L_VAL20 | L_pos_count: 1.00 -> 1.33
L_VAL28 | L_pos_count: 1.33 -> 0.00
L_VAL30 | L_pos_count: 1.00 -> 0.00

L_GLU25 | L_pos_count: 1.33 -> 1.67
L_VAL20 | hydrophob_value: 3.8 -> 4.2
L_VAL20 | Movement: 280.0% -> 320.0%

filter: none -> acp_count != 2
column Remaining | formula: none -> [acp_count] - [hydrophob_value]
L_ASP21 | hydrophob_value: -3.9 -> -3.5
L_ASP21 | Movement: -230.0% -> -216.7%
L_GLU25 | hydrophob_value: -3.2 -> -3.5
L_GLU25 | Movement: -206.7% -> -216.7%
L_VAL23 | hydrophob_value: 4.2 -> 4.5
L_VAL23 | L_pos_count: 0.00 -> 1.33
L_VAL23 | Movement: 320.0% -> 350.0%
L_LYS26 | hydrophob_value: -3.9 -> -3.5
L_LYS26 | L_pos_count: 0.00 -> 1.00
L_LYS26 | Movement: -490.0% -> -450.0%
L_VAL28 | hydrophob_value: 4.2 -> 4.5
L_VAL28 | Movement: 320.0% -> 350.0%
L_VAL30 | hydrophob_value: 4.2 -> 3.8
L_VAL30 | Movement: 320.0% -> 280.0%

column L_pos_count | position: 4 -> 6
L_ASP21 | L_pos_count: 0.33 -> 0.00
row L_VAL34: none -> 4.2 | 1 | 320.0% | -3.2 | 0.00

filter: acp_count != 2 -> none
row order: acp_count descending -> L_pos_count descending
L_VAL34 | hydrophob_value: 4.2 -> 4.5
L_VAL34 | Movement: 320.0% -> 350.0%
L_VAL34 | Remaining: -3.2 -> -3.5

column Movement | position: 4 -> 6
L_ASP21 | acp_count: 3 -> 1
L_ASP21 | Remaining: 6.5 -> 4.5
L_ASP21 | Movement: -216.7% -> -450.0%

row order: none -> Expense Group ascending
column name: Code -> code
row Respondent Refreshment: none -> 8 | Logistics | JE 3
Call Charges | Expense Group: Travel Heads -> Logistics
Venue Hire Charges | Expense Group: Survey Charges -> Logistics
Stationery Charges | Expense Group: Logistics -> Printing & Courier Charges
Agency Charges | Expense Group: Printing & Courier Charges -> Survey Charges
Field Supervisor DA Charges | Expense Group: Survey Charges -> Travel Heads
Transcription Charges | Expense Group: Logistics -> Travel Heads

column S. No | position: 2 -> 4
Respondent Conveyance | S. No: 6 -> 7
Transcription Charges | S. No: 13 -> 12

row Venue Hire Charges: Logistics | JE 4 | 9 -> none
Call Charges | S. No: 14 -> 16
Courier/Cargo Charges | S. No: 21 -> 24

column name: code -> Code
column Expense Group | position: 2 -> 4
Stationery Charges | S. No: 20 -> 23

○ ○ ○ ○ ○ ○ ○

## [The task]
Pick every line containing the word "order" out of the material, and copy those lines.

## [Expected answer]
row order: acp_count descending -> L_pos_count descending
row order: none -> Expense Group ascending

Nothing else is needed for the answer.